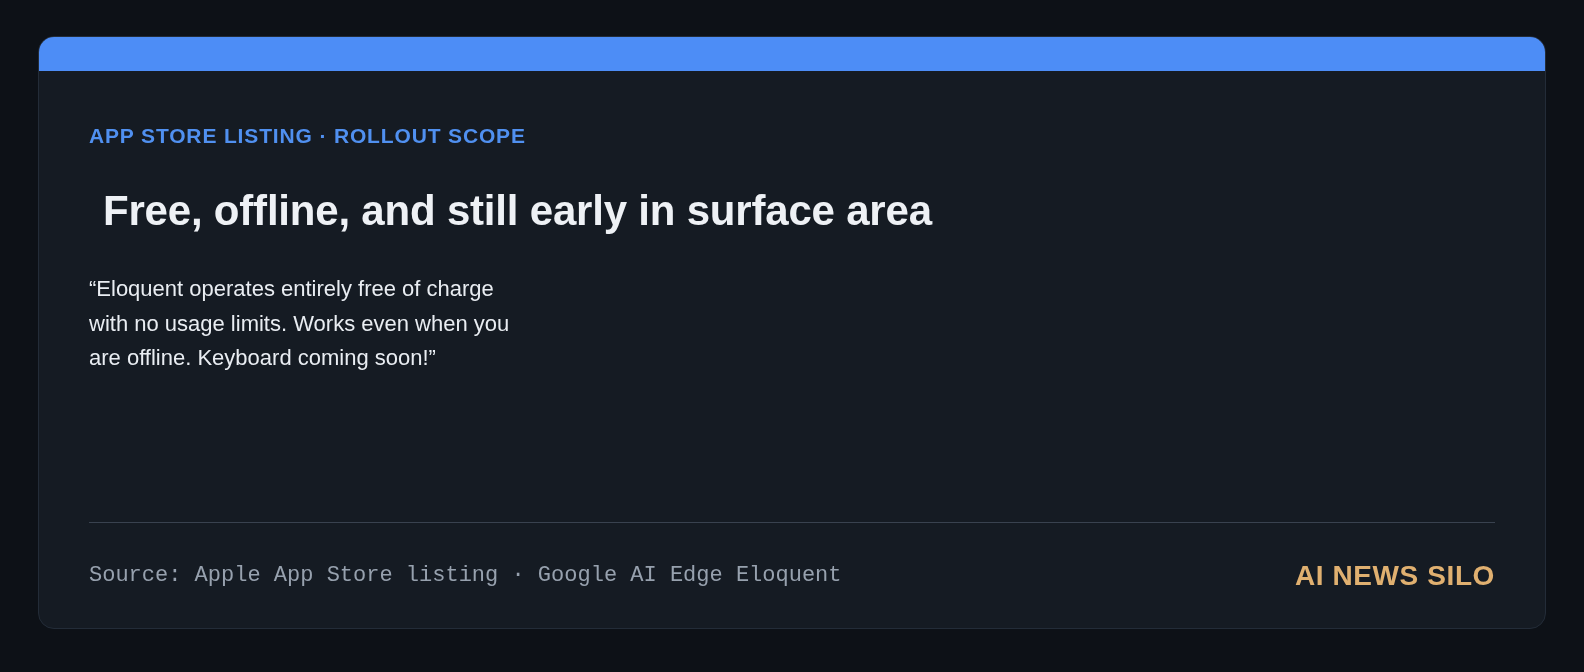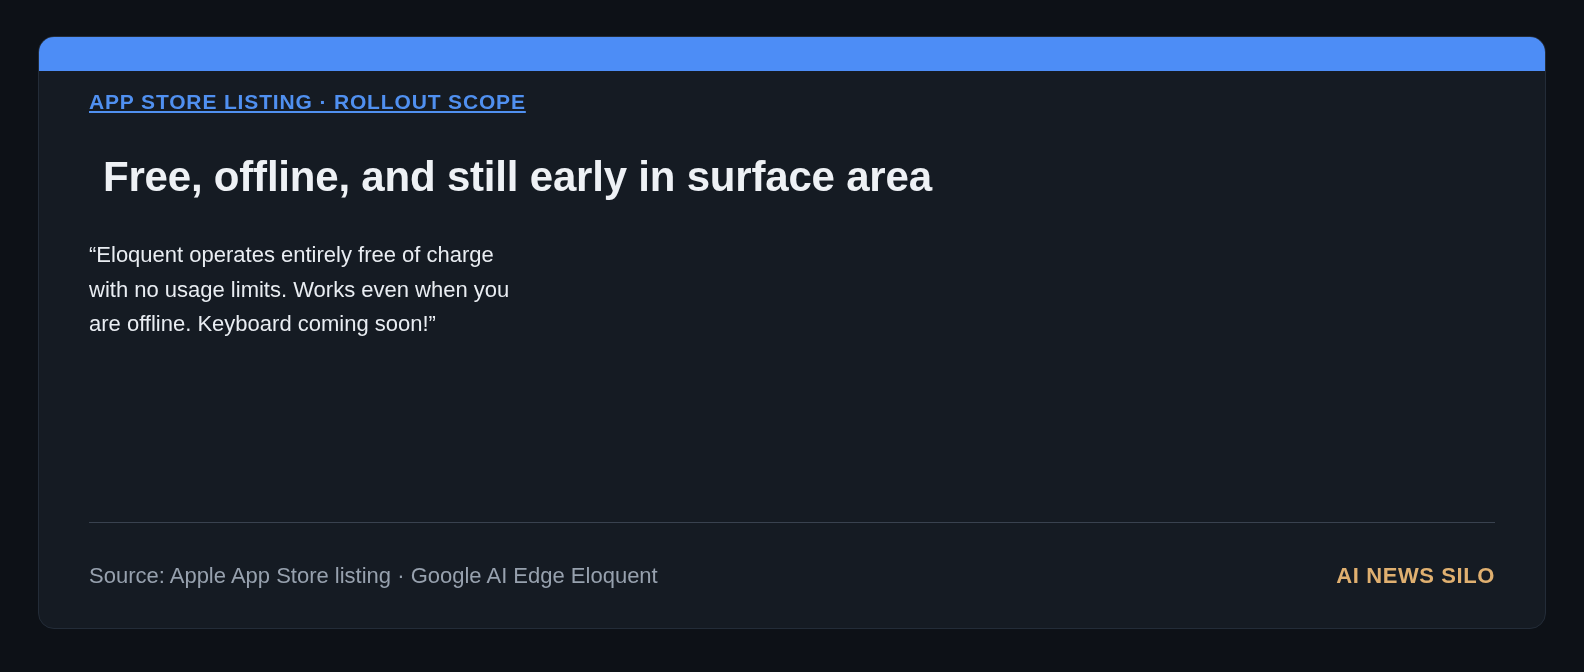"APP STORE LISTING · ROLLOUT" .kicker { padding-top: 20px -> 54px; text-decoration: underline -> none }
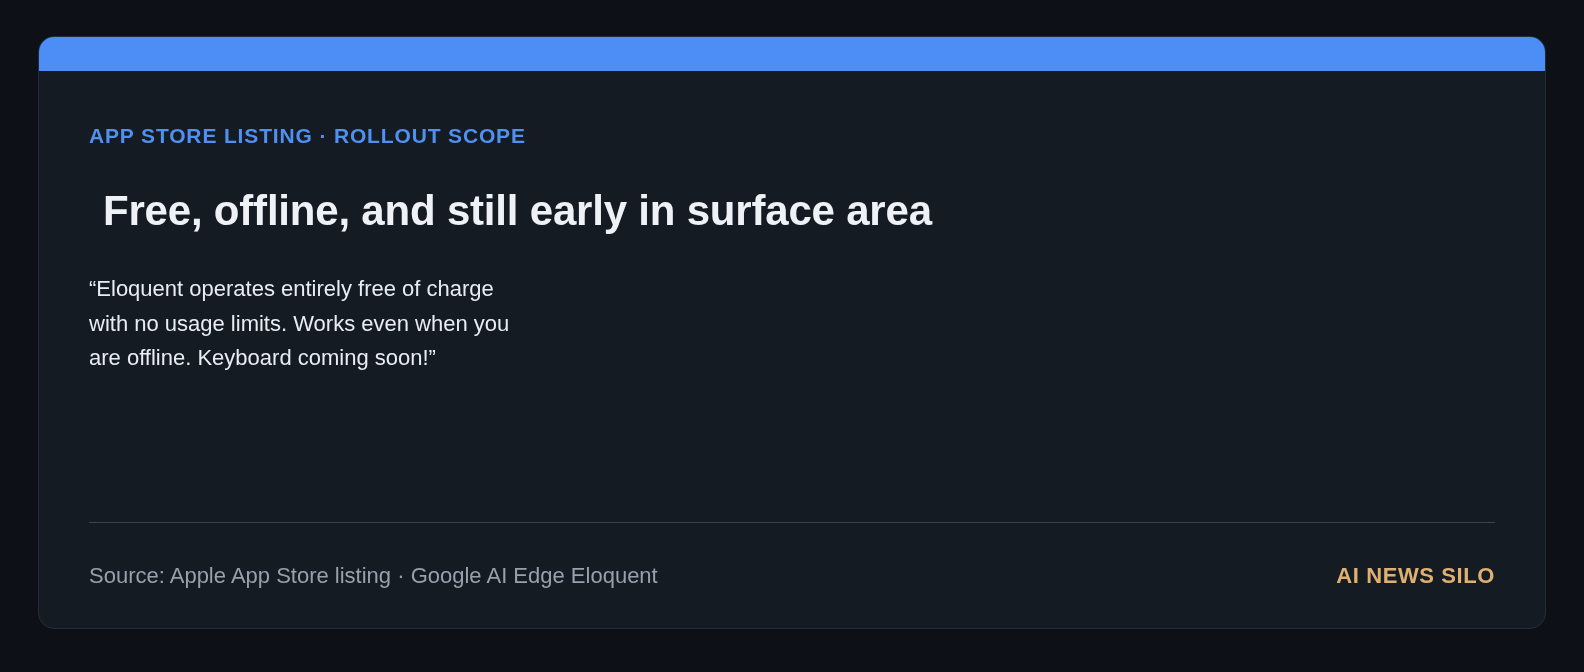"Source: Apple App Store listing" .source { font-family: none -> Liberation Mono, monospace }
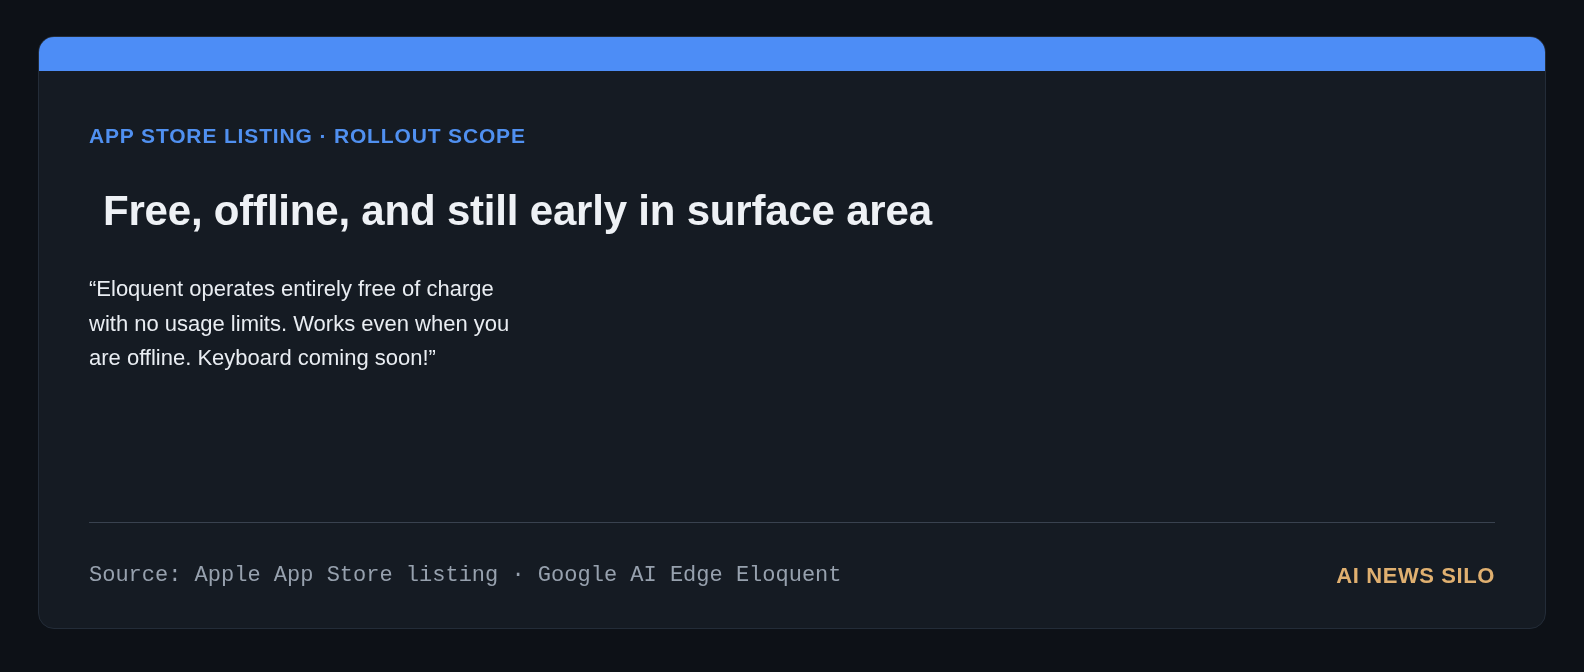"AI NEWS SILO" .brand { font-size: 22px -> 28px }
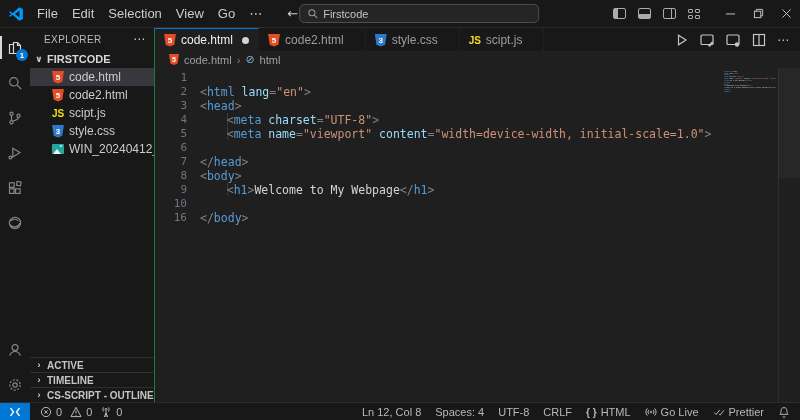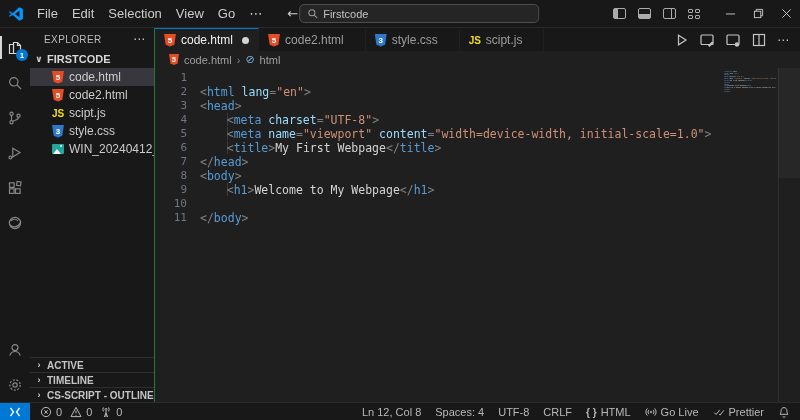"<title>My First Webpage</title>" span.content { html: <span><span></span><span>&lt;</span><span>title</span><span>&gt;</span><span>My First Webpage</span><span>&lt;/</span><span>title</span><span>&gt;</span></span> -> none }
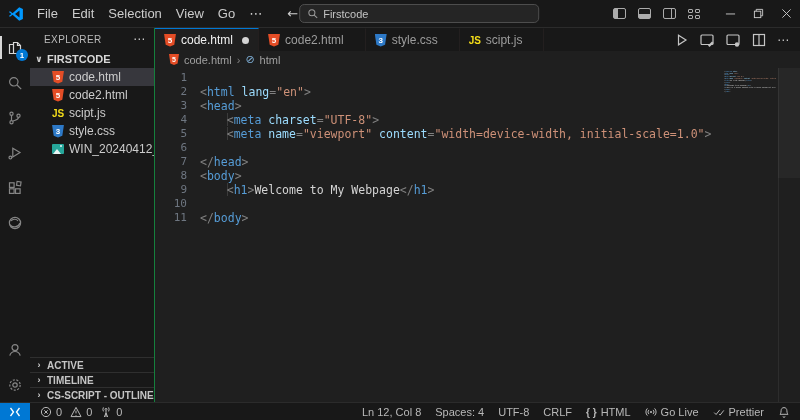"11" span.ln { text: 11 -> 16 }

----------

* **What is being asked**
The pictures stay out of the copy. Set down the entries above precisely.

* **Written solution**
"APP STORE LISTING · ROLLOUT" .kicker { padding-top: 20px -> 54px; text-decoration: underline -> none }
"Source: Apple App Store listing" .source { font-family: none -> Liberation Mono, monospace }
"AI NEWS SILO" .brand { font-size: 22px -> 28px }
"<title>My First Webpage</title>" span.content { html: <span><span></span><span>&lt;</span><span>title</span><span>&gt;</span><span>My First Webpage</span><span>&lt;/</span><span>title</span><span>&gt;</span></span> -> none }
"11" span.ln { text: 11 -> 16 }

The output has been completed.